**Front-end code edit data**.
##############################

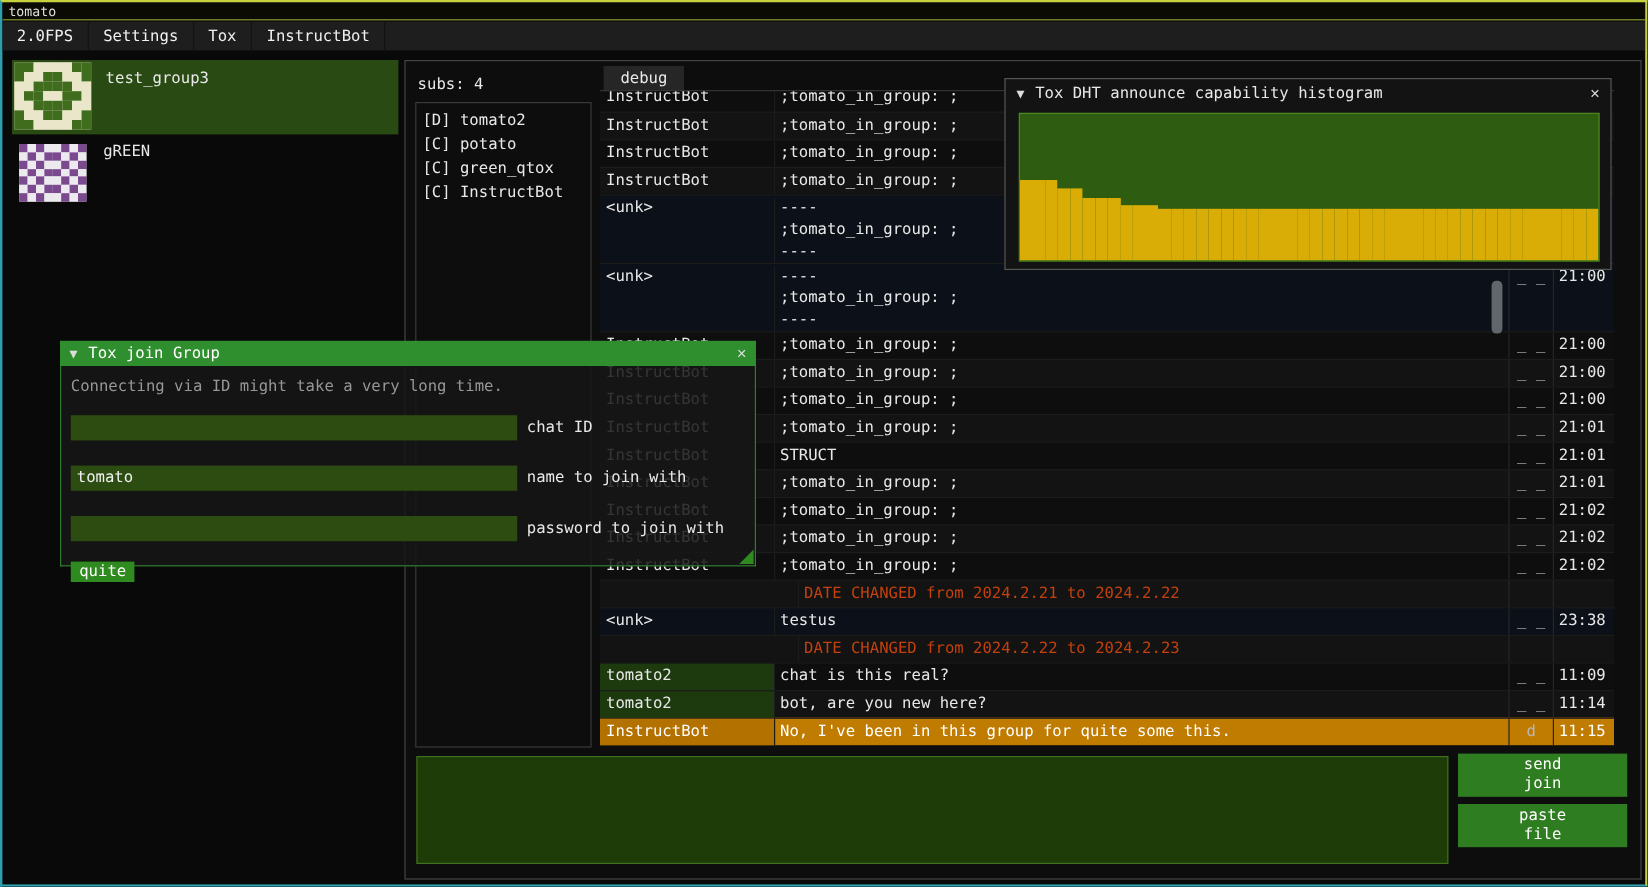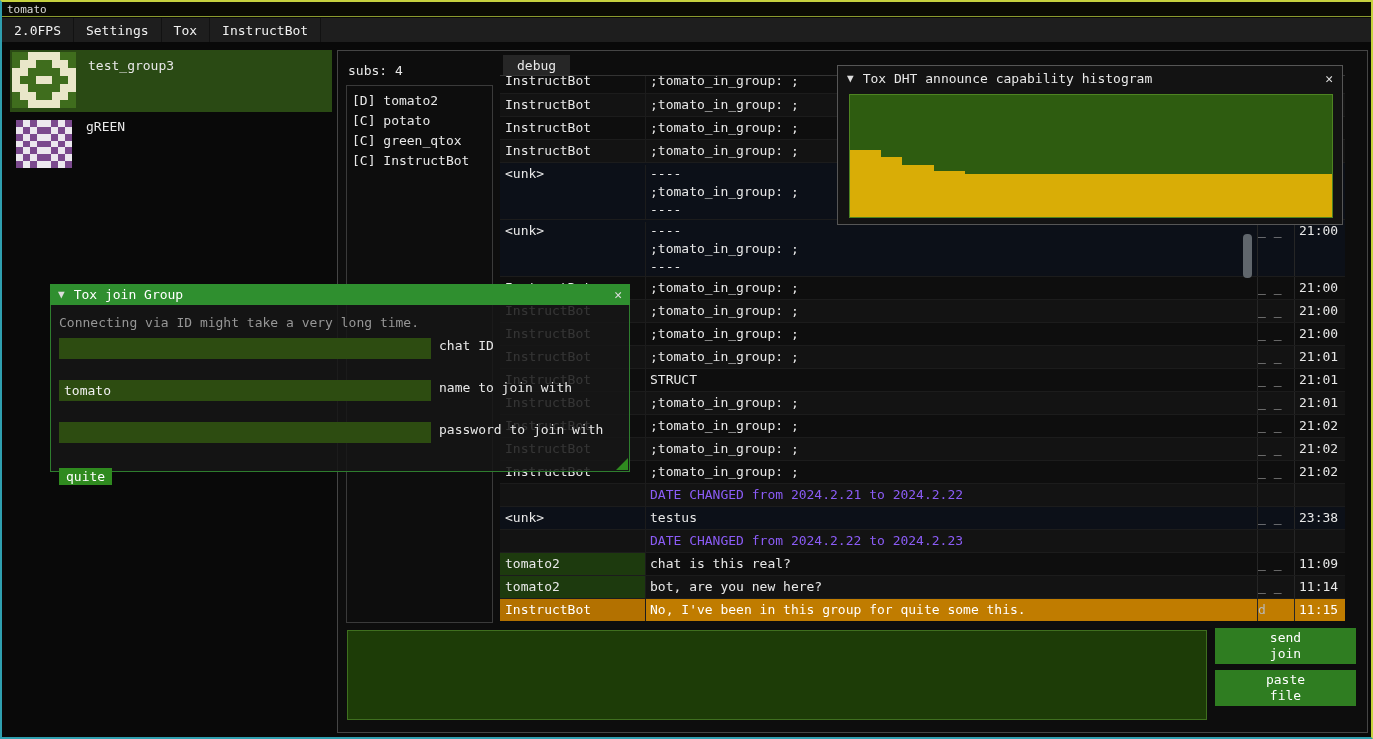--- a/index.html
+++ b/index.html
@@ -43,7 +43,7 @@
   .crow.hl .c-name{background:#b37100;}
   .c-name{width:140px;flex:none;padding-left:5px;overflow:hidden;white-space:nowrap;}
   .c-msg{flex:1;padding-left:4px;white-space:pre-line;overflow:hidden;border-left:1px solid #1c1c1c;}
-  .c-flags{width:36px;flex:none;border-left:1px solid #262626;text-align:left;color:#b8b8b8;}
+  .c-flags{width:36px;flex:none;border-left:1px solid #262626;text-align:center;color:#b8b8b8;}
   .c-time{width:46px;flex:none;border-left:1px solid #262626;padding-left:4px;}
   .scroll-thumb{position:absolute;left:743px;top:158px;width:9px;height:44px;background:#60666c;border-radius:4px;z-index:2;}
   .msg-input{position:absolute;left:9px;top:579px;width:860px;height:90px;background:#1d3c07;

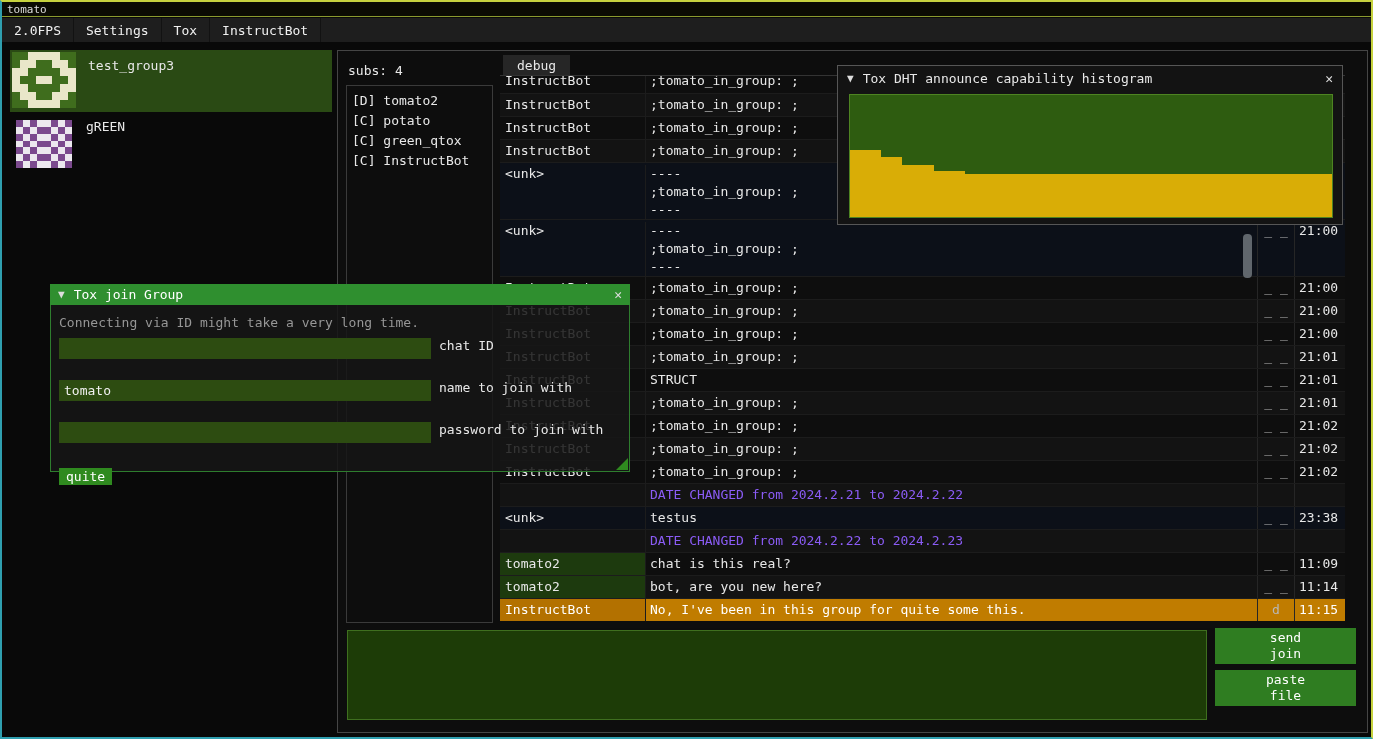--- a/index.html
+++ b/index.html
@@ -67,7 +67,7 @@
   .jw-body{position:relative;height:167px;box-sizing:border-box;background:rgba(22,22,22,0.86);
     border:1px solid #2e7d2e;border-top:none;padding:8px;}
   .jw-info{color:#979797;line-height:20px;}
-  .jfield{display:flex;margin-top:5px;height:37px;}
+  .jfield{display:flex;align-items:center;margin-top:5px;height:37px;}
   .jinput{width:372px;height:21px;background:#2d4c11;border:none;outline:none;color:#f0f0f0;
     font:13px "DejaVu Sans Mono",monospace;padding:0 5px;box-sizing:border-box;}
   .jlabel{margin-left:8px;}

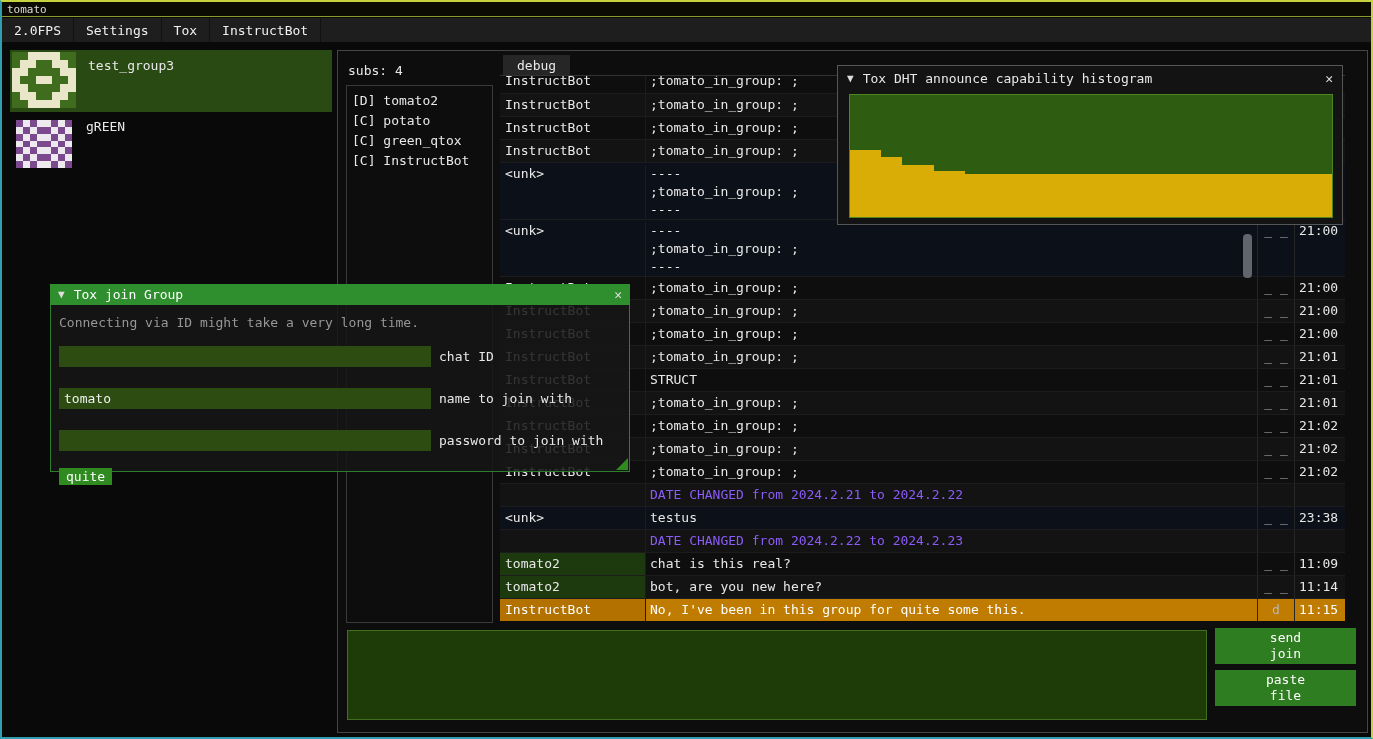--- a/index.html
+++ b/index.html
@@ -37,7 +37,7 @@
   .crow.alt{background:#131313;}
   .crow.ml{min-height:56px;line-height:18px;padding-top:2px;}
   .crow.unk{background:#0c1018;}
-  .crow.date .c-msg{color:#8b5cf6;}
+  .crow.date .c-msg{color:#c2410c;margin-left:20px;}
   .crow.t2 .c-name{background:#1d3a0e;}
   .crow.hl{background:#c07c00;color:#fff;}
   .crow.hl .c-name{background:#b37100;}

##############################

Report each line above that includes the string "flex".

   .c-name{width:140px;flex:none;padding-left:5px;overflow:hidden;white-space:nowrap;}
   .c-msg{flex:1;padding-left:4px;white-space:pre-line;overflow:hidden;border-left:1px solid #1c1c1c;}
-  .c-flags{width:36px;flex:none;border-left:1px solid #262626;text-align:left;color:#b8b8b8;}
+  .c-flags{width:36px;flex:none;border-left:1px solid #262626;text-align:center;color:#b8b8b8;}
   .c-time{width:46px;flex:none;border-left:1px solid #262626;padding-left:4px;}
-  .jfield{display:flex;margin-top:5px;height:37px;}
+  .jfield{display:flex;align-items:center;margin-top:5px;height:37px;}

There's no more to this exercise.